Aim of the exercise
Read through the data and report every line in which the word "span" occurs.

Data
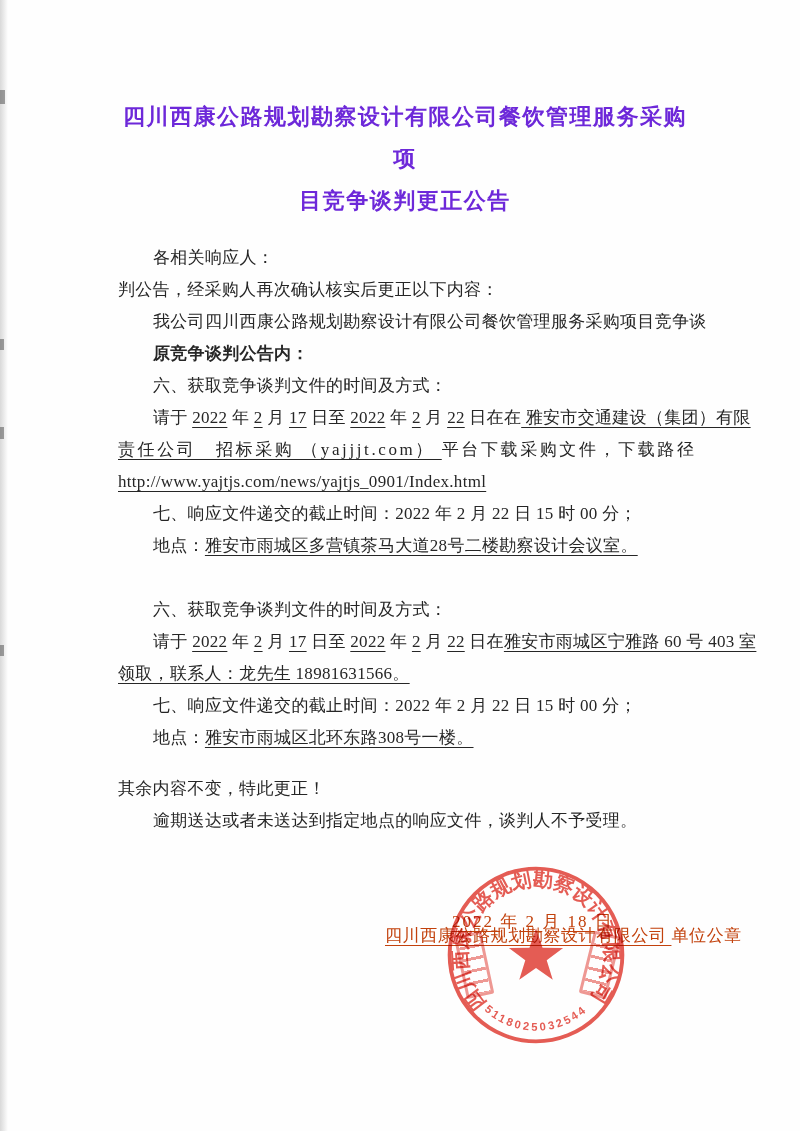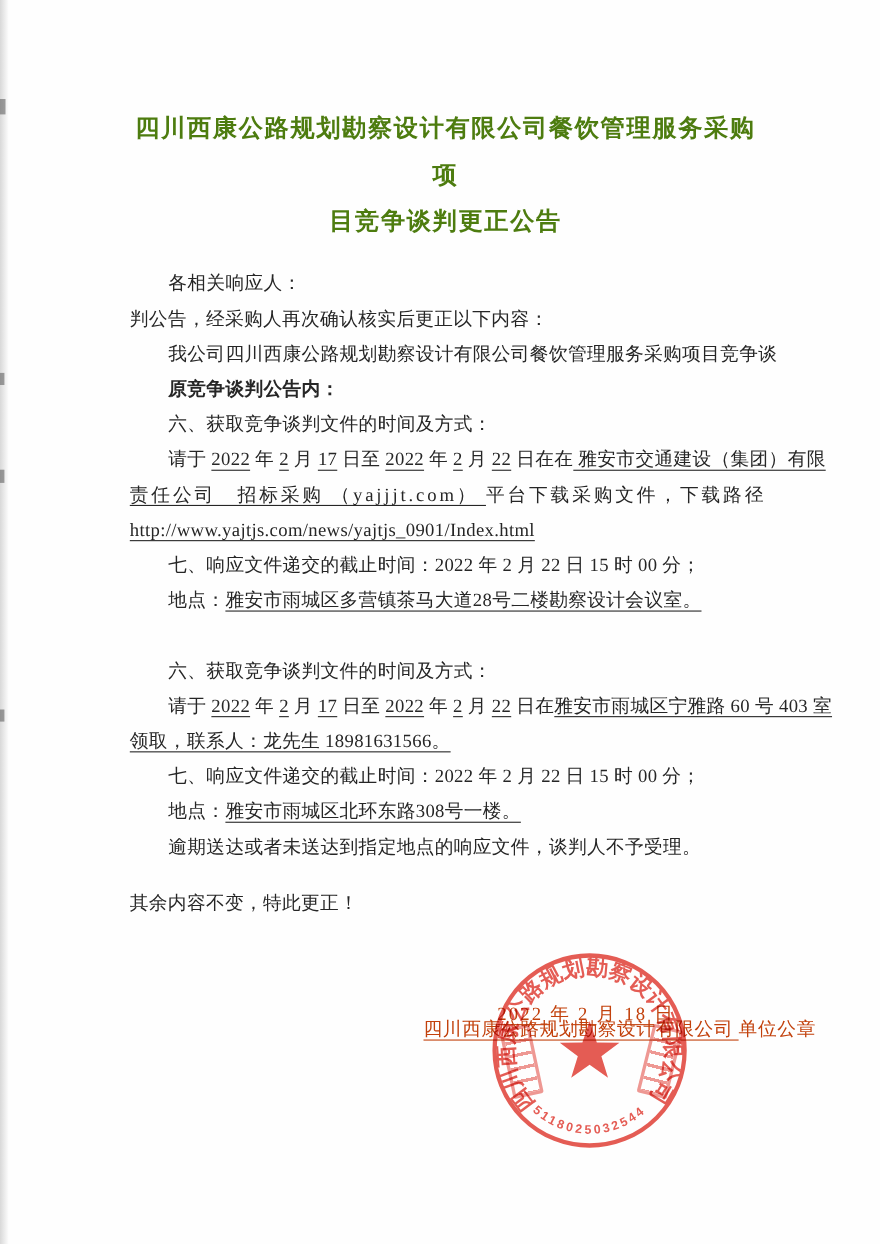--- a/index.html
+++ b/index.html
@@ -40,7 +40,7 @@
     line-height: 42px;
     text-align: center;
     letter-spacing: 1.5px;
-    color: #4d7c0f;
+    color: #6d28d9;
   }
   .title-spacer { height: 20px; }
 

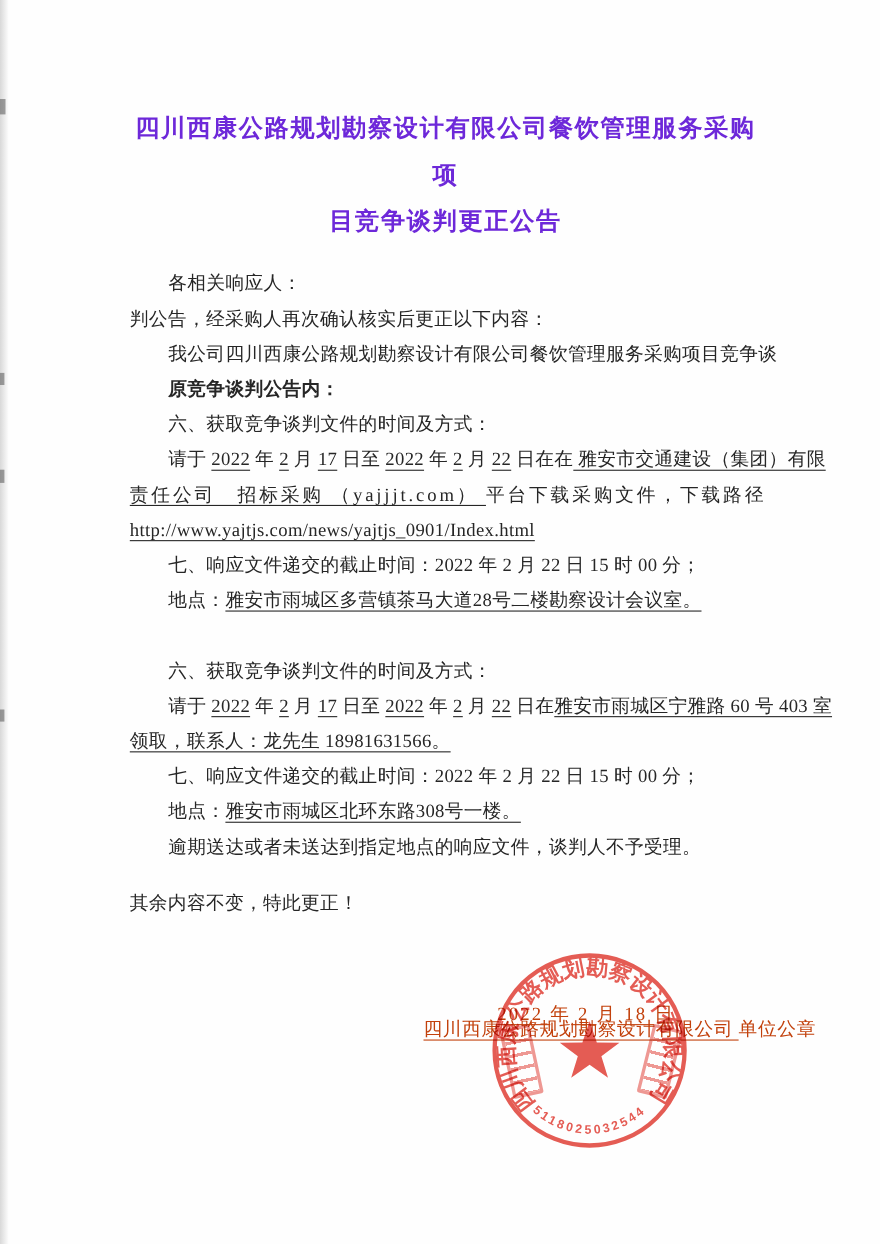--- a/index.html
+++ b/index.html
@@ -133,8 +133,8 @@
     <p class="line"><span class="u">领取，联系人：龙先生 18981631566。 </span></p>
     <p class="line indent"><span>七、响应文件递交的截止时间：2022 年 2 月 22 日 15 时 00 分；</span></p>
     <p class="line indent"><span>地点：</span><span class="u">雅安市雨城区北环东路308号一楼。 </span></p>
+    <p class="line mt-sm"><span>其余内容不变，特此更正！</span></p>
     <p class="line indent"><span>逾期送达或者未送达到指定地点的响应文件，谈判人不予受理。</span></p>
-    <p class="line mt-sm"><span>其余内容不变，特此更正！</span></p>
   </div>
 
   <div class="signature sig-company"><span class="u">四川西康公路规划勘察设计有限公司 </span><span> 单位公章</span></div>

Output below
     <p class="line"><span class="u">领取，联系人：龙先生 18981631566。 </span></p>
     <p class="line indent"><span>七、响应文件递交的截止时间：2022 年 2 月 22 日 15 时 00 分；</span></p>
     <p class="line indent"><span>地点：</span><span class="u">雅安市雨城区北环东路308号一楼。 </span></p>
+    <p class="line mt-sm"><span>其余内容不变，特此更正！</span></p>
     <p class="line indent"><span>逾期送达或者未送达到指定地点的响应文件，谈判人不予受理。</span></p>
-    <p class="line mt-sm"><span>其余内容不变，特此更正！</span></p>
   <div class="signature sig-company"><span class="u">四川西康公路规划勘察设计有限公司 </span><span> 单位公章</span></div>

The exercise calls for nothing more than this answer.